11.3 Conventional modeling approach in R

Before introducing the mlr package, an umbrella-package providing a unified interface to dozens of learning algorithms (Section 11.5), it is worth taking a look at the conventional modeling interface in R.This introduction to supervised statistical learning provides the basis for doing spatial CV, and contributes to a better grasp on the mlr approach presented subsequently.

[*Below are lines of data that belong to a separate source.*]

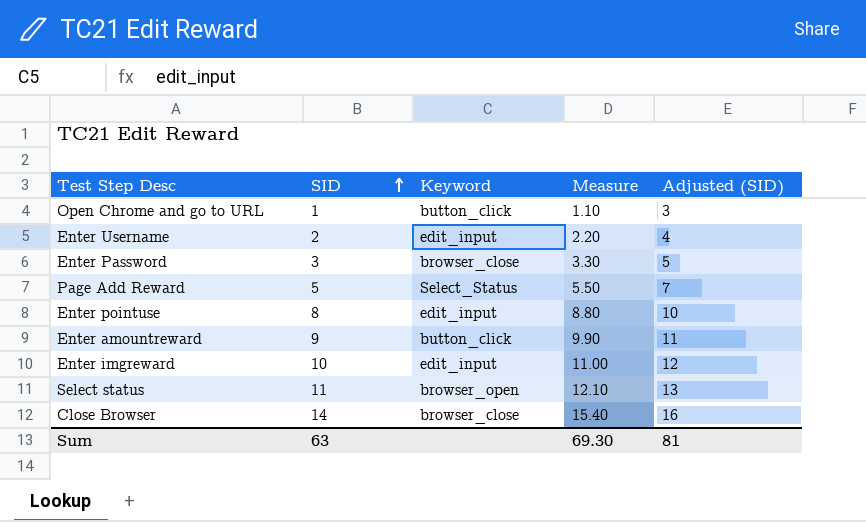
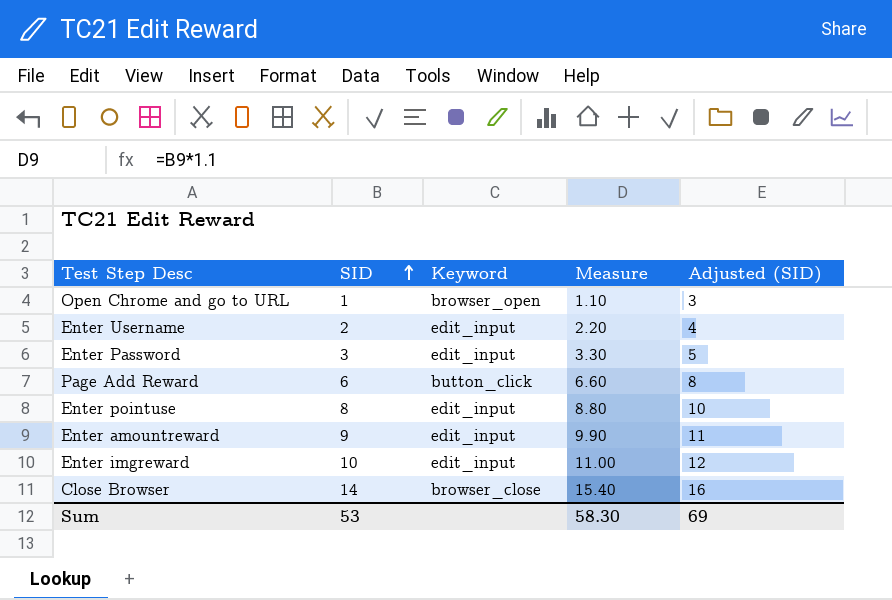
row Select status: 11 | browser_open | 12.10 | 13 -> none
Open Chrome and go to URL | Keyword: button_click -> browser_open
Enter Password | Keyword: browser_close -> edit_input
Page Add Reward | SID: 5 -> 6
Page Add Reward | Keyword: Select_Status -> button_click
Page Add Reward | Measure: 5.50 -> 6.60
Page Add Reward | Adjusted (SID): 7 -> 8
Enter amountreward | Keyword: button_click -> edit_input
Sum | SID: 63 -> 53
Sum | Measure: 69.30 -> 58.30
Sum | Adjusted (SID): 81 -> 69

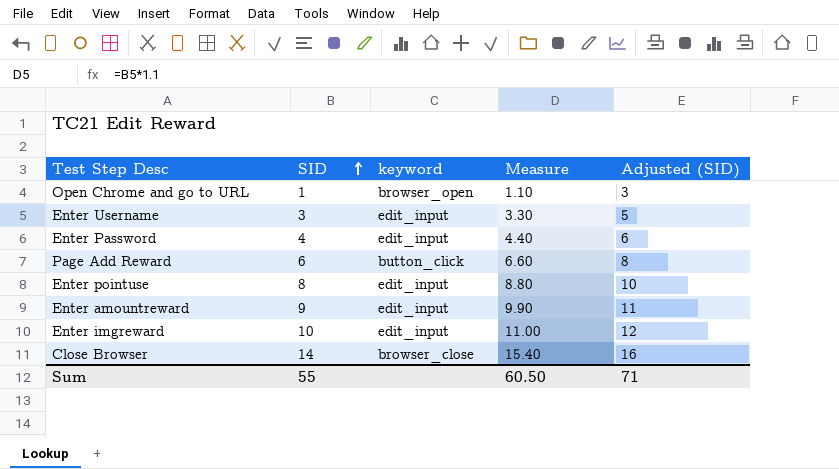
column name: Keyword -> keyword
Enter Username | SID: 2 -> 3
Enter Username | Measure: 2.20 -> 3.30
Enter Username | Adjusted (SID): 4 -> 5
Enter Password | SID: 3 -> 4
Enter Password | Measure: 3.30 -> 4.40
Enter Password | Adjusted (SID): 5 -> 6
Sum | SID: 53 -> 55
Sum | Measure: 58.30 -> 60.50
Sum | Adjusted (SID): 69 -> 71

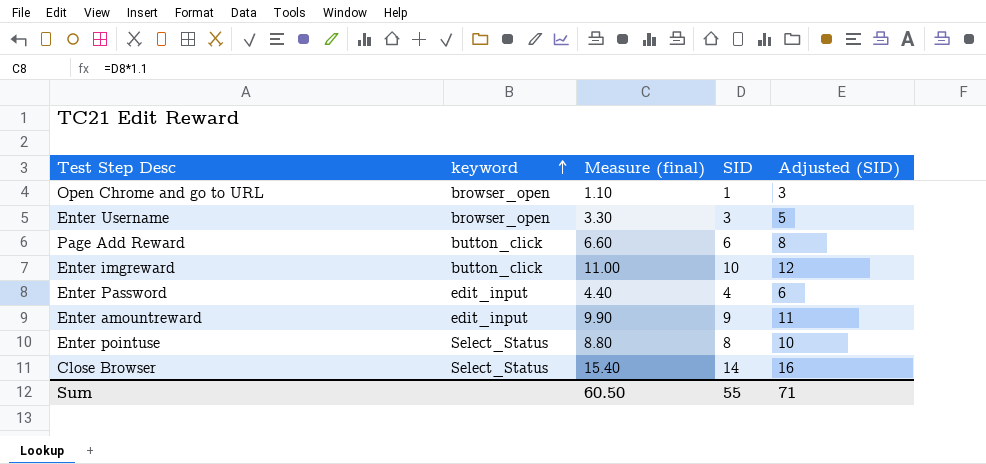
row order: SID ascending -> keyword ascending
column name: Measure -> Measure (final)
column SID | position: 2 -> 4
Enter Username | keyword: edit_input -> browser_open
Enter imgreward | keyword: edit_input -> button_click
Enter pointuse | keyword: edit_input -> Select_Status
Close Browser | keyword: browser_close -> Select_Status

Supervised learning involves predicting a response variable as a function of predictors (Section 11.4).In R, modeling functions are usually specified using formulas (see ?formula and the detailed Formulas in R Tutorial for details of R formulas).The following command specifies and runs a generalized linear model:

  1. fit = glm(lslpts ~ slope + cplan + cprof + elev + log10_carea,
  2. family = binomial(),
  3. data = lsl)

It is worth understanding each of the three input arguments:

  • A formula, which specifies landslide occurrence (lslpts) as a function of the predictors.
  • A family, which specifies the type of model, in this case binomial because the response is binary (see ?family).
  • The data frame which contains the response and the predictors.
    The results of this model can be printed as follows (summary(fit) provides a more detailed account of the results):
  1. class(fit)
  2. #> [1] "glm" "lm"
  3. fit
  4. #>
  5. #> Call: glm(formula = lslpts ~ slope + cplan + cprof + elev + log10_carea,
  6. #> family = binomial(), data = lsl)
  7. #>
  8. #> Coefficients:
  9. #> (Intercept) slope cplan cprof elev
  10. #> 1.97e+00 9.30e-02 -2.57e+01 -1.43e+01 2.41e-05
  11. #> log10_carea
  12. #> -2.12e+00
  13. #>
  14. #> Degrees of Freedom: 349 Total (i.e. Null); 344 Residual
  15. #> Null Deviance: 485
  16. #> Residual Deviance: 361 AIC: 373

The model object fit, of class glm, contains the coefficients defining the fitted relationship between response and predictors.It can also be used for prediction.This is done with the generic predict() method, which in this case calls the function predict.glm().Setting type to response returns the predicted probabilities (of landslide occurrence) for each observation in lsl, as illustrated below (see ?predict.glm):

  1. pred_glm = predict(object = fit, type = "response")
  2. head(pred_glm)
  3. #> 1 2 3 4 5 6
  4. #> 0.3327 0.4755 0.0995 0.1480 0.3486 0.6766

Spatial predictions can be made by applying the coefficients to the predictor rasters.This can be done manually or with raster::predict().In addition to a model object (fit), this function also expects a raster stack with the predictors named as in the model’s input data frame (Figure 11.2).

  1. # making the prediction
  2. pred = raster::predict(ta, model = fit, type = "response")

Spatial prediction of landslide susceptibility using a GLM.
Figure 11.2: Spatial prediction of landslide susceptibility using a GLM.

Here, when making predictions we neglect spatial autocorrelation since we assume that on average the predictive accuracy remains the same with or without spatial autocorrelation structures.However, it is possible to include spatial autocorrelation structures into models (Zuur et al. 2009, 2017; Blangiardo and Cameletti 2015) as well as into predictions (kriging approaches, see, e.g., Goovaerts 1997; Hengl 2007; Bivand, Pebesma, and Gómez-Rubio 2013).This is, however, beyond the scope of this book.

Spatial prediction maps are one very important outcome of a model.Even more important is how good the underlying model is at making them since a prediction map is useless if the model’s predictive performance is bad.The most popular measure to assess the predictive performance of a binomial model is the Area Under the Receiver Operator Characteristic Curve (AUROC).This is a value between 0.5 and 1.0, with 0.5 indicating a model that is no better than random and 1.0 indicating perfect prediction of the two classes.Thus, the higher the AUROC, the better the model’s predictive power.The following code chunk computes the AUROC value of the model with roc(), which takes the response and the predicted values as inputs.auc() returns the area under the curve.

  1. pROC::auc(pROC::roc(lsl$lslpts, fitted(fit)))
  2. #> Area under the curve: 0.826

An AUROC value of 0.83 represents a good fit.However, this is an overoptimistic estimation since we have computed it on the complete dataset.To derive a biased-reduced assessment, we have to use cross-validation and in the case of spatial data should make use of spatial CV.